_Exercise prompt_:
Could you reproduce, word for word, everything below from the line containing "- - Execute" down to the line containing "PPL Class Test", with both of those lines included and no others?

_Records supplied_:
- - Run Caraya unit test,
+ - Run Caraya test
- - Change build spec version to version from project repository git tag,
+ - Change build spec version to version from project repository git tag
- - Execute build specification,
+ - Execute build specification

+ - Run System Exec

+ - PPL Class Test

---

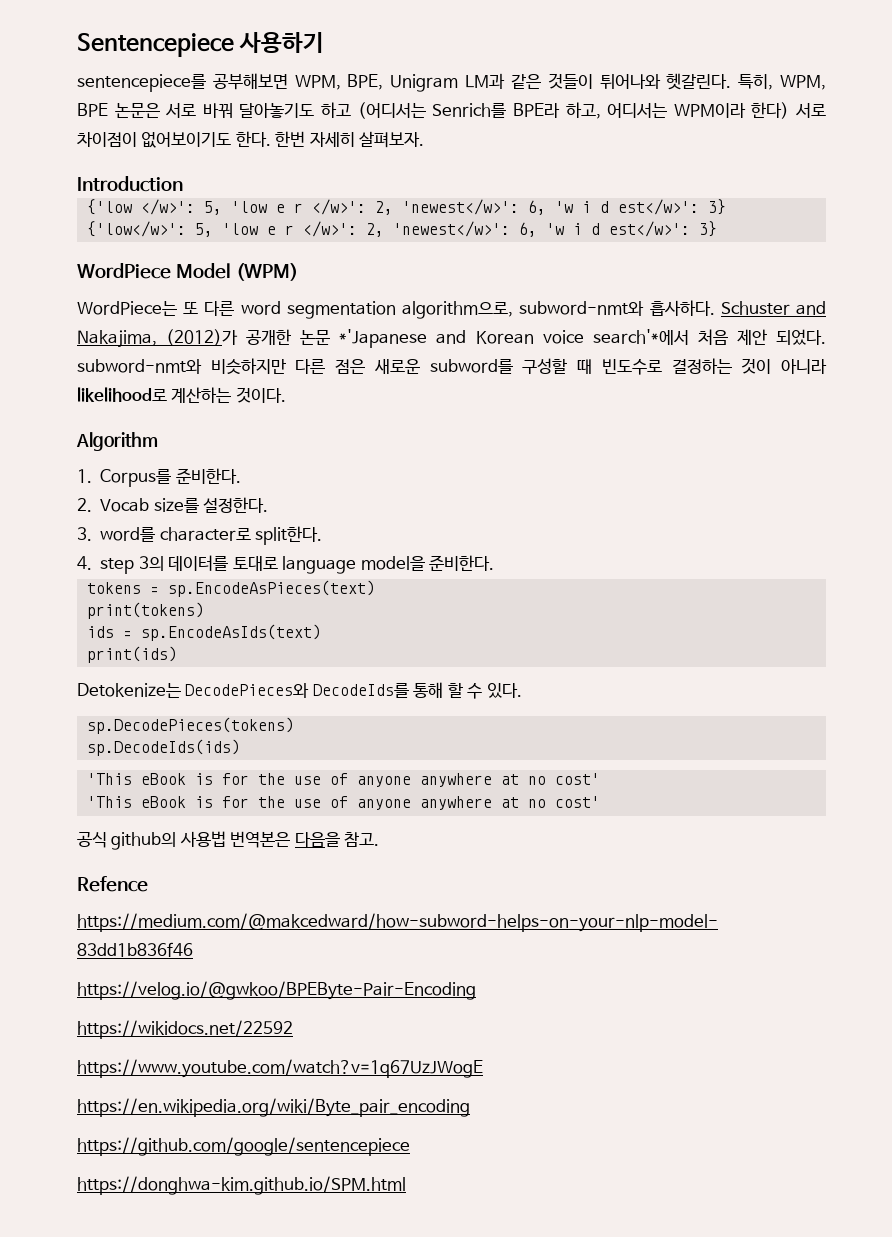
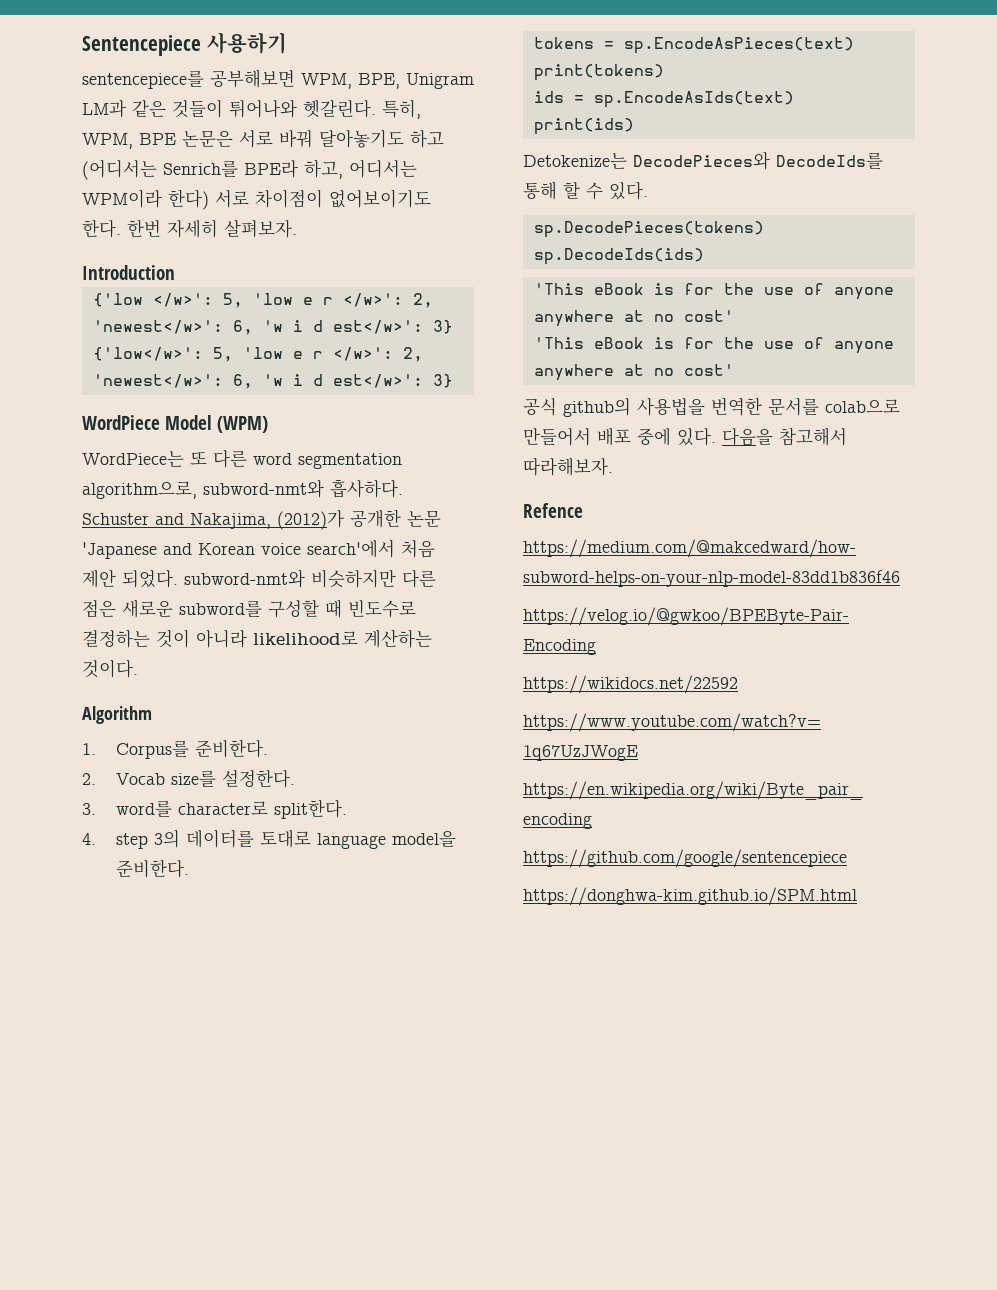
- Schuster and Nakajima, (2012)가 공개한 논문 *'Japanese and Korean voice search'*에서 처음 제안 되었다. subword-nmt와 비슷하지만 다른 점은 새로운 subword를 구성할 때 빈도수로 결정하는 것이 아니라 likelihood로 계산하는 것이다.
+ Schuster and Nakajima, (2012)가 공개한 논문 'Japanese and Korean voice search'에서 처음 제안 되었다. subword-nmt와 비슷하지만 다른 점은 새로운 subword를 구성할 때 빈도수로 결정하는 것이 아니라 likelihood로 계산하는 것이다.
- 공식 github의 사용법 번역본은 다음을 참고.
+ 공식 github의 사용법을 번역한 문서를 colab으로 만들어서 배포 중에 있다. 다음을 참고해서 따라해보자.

==

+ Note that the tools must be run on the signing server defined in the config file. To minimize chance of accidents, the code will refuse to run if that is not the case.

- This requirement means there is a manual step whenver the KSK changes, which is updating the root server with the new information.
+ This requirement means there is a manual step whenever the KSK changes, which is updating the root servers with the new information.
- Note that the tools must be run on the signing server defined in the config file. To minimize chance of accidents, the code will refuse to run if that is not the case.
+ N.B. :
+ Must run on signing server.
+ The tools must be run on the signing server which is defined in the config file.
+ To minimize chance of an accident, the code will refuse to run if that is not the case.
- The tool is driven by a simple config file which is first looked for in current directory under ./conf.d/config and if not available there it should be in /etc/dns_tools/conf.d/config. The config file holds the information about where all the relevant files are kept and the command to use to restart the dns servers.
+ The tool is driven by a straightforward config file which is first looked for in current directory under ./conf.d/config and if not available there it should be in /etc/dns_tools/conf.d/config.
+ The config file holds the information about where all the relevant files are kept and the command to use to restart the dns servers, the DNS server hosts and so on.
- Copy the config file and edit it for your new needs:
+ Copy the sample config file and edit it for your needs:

_Result_:
- - Execute build specification,
+ - Execute build specification

+ - Run System Exec

+ - PPL Class Test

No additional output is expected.